Mailing List Archive

DO NOT REPLY [Bug 9906] - Removing a file from index does not remove all references to file.
DO NOT REPLY TO THIS EMAIL, BUT PLEASE POST YOUR BUG
RELATED COMMENTS THROUGH THE WEB INTERFACE AVAILABLE AT
<http://nagoya.apache.org/bugzilla/show_bug.cgi?id=9906>.
ANY REPLY MADE TO THIS MESSAGE WILL NOT BE COLLECTED AND
INSERTED IN THE BUG DATABASE.

http://nagoya.apache.org/bugzilla/show_bug.cgi?id=9906

Removing a file from index does not remove all references to file.

otis@apache.org changed:

What |Removed |Added
----------------------------------------------------------------------------
Status|NEW |ASSIGNED



------- Additional Comments From otis@apache.org 2002-06-17 03:15 -------
I think this bug report may be bogus.
This would be a very fundamental flaw in Lucene, and we'd hear about it long ago.
Is it possible that your application is adding files/documents to the Lucene
index multiple times?
Please provide a simple, standalone java class that demonstrates this problem.
The class included in the report is in a named package and I see references to
some other classes, like IndexerTab, which are separate classes.

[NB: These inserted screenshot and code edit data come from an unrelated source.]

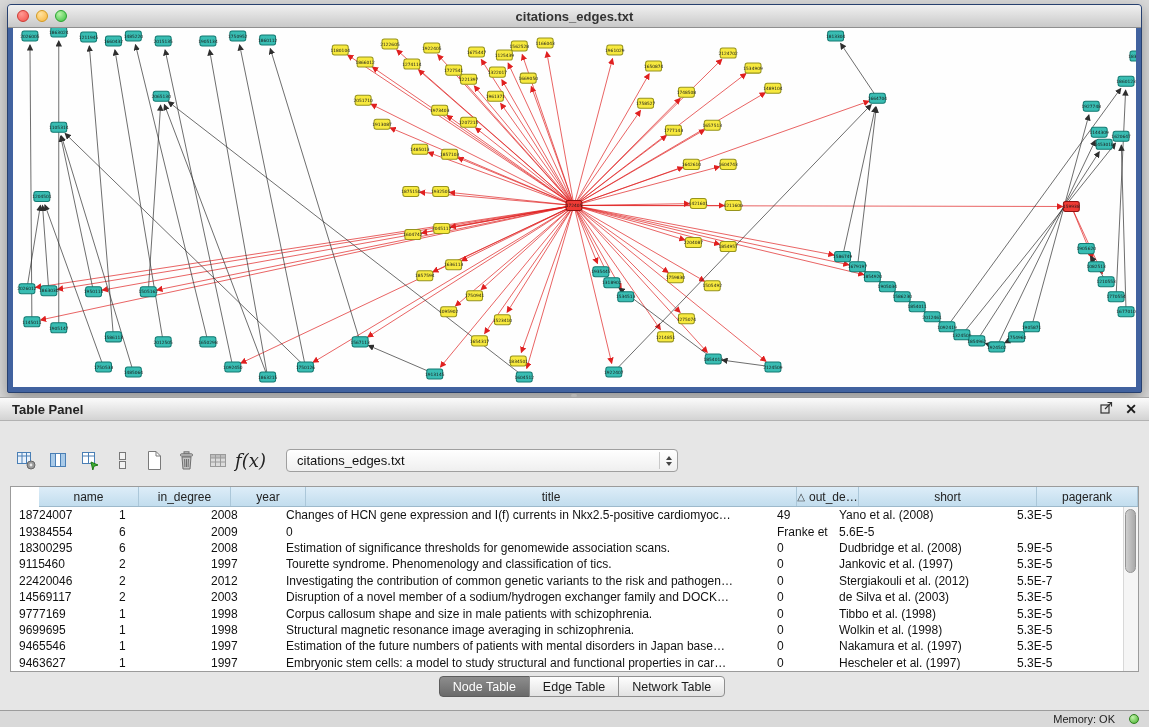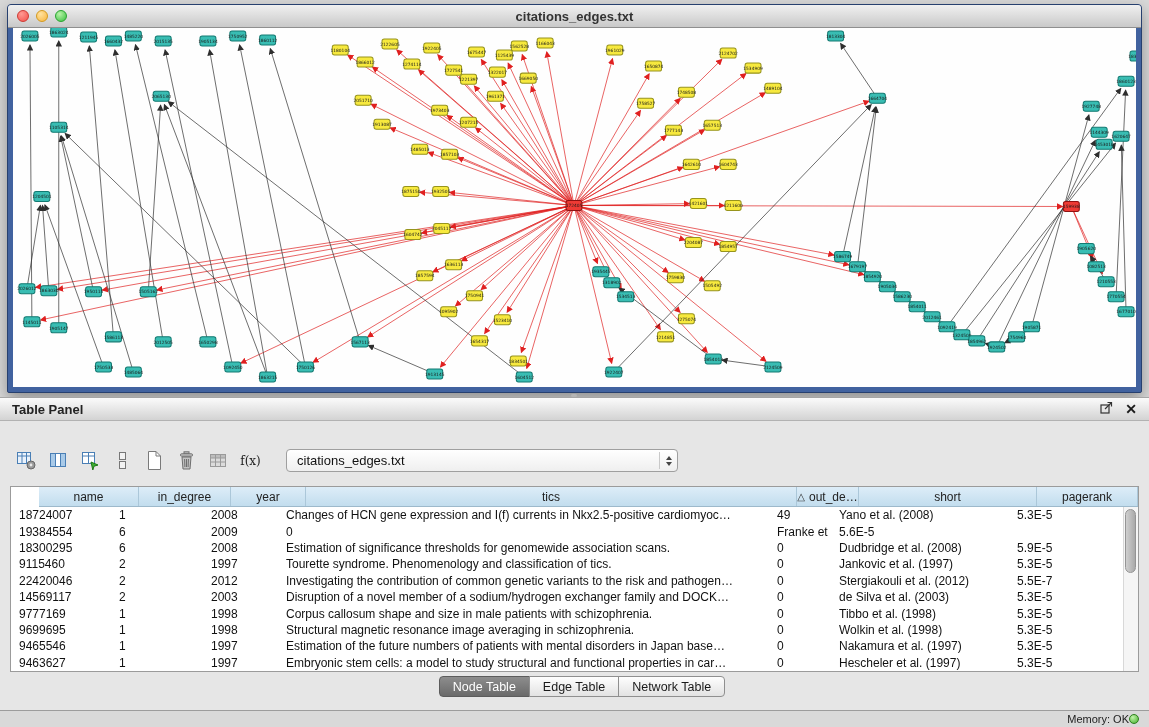"f(x)" .fx-label { font-size: 12px -> 18px; font-style: none -> italic }
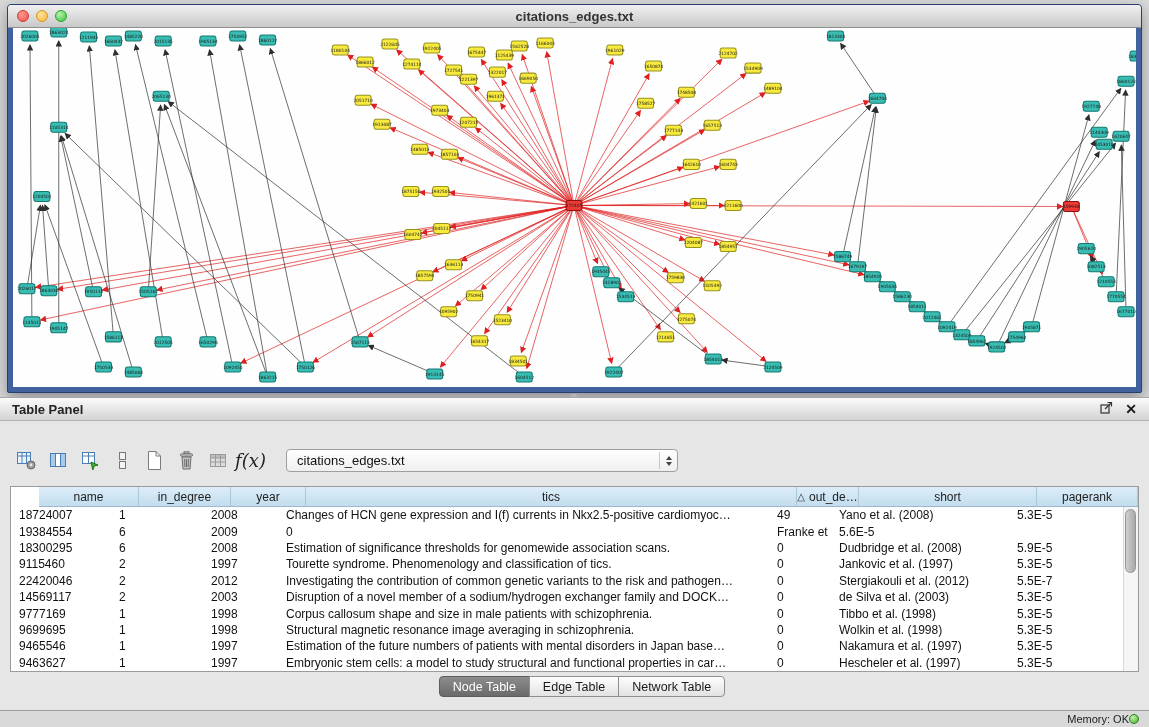"tics" span { text: tics -> title }
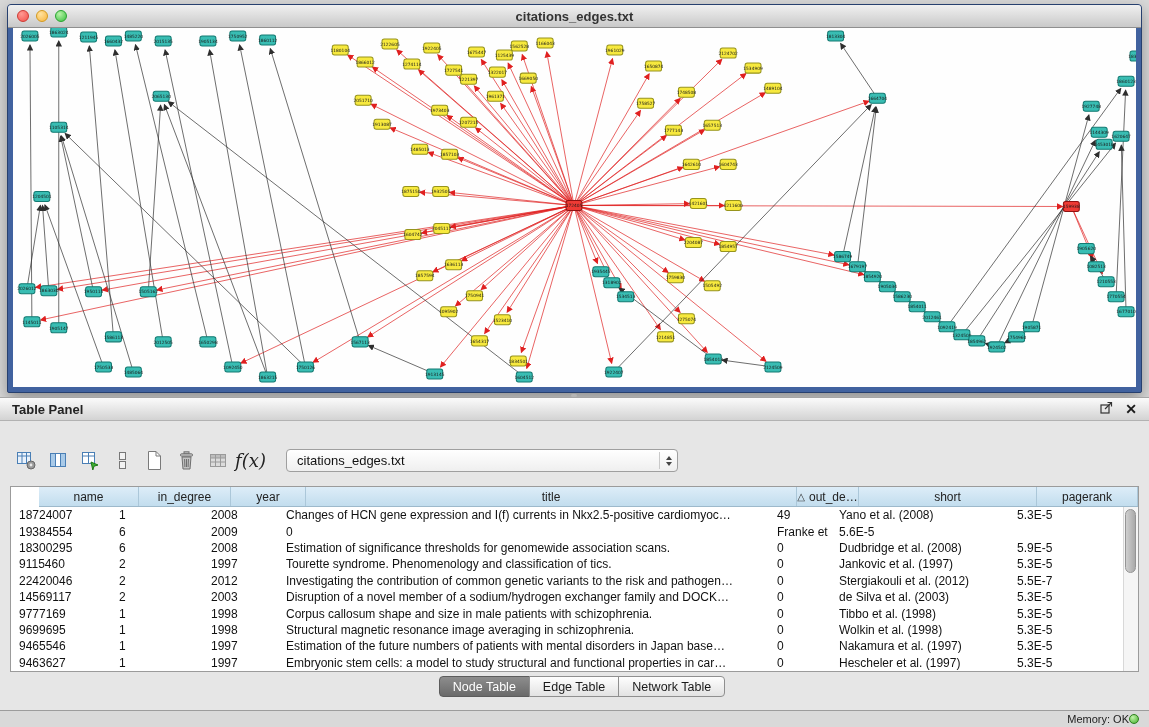"Memory: OK" .status-bar { gap: 0 -> 14px }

I will leave this bug open for now, but will close it in a few days unless you
can replicate this problem with a simple demo class.

Thanks!

--
To unsubscribe, e-mail: <mailto:lucene-dev-unsubscribe@jakarta.apache.org>
For additional commands, e-mail: <mailto:lucene-dev-help@jakarta.apache.org>
DO NOT REPLY [Bug 9906] - Removing a file from index does not remove all references to file. [ In reply to ]
DO NOT REPLY TO THIS EMAIL, BUT PLEASE POST YOUR BUG
RELATED COMMENTS THROUGH THE WEB INTERFACE AVAILABLE AT
<http://nagoya.apache.org/bugzilla/show_bug.cgi?id=9906>.
ANY REPLY MADE TO THIS MESSAGE WILL NOT BE COLLECTED AND
INSERTED IN THE BUG DATABASE.

http://nagoya.apache.org/bugzilla/show_bug.cgi?id=9906

Removing a file from index does not remove all references to file.





------- Additional Comments From rvestal@austin.rr.com 2002-06-17 04:02 -------
Ok...somewhat bogus it is. I hadn't done enough analysis (I should know
better). When writing the sample class for you, the real issue was
identified...sorry for the misdirection. It is either:

1. I'm using the API incorrectly -or-
2. An IndexReader issue with deleting documents.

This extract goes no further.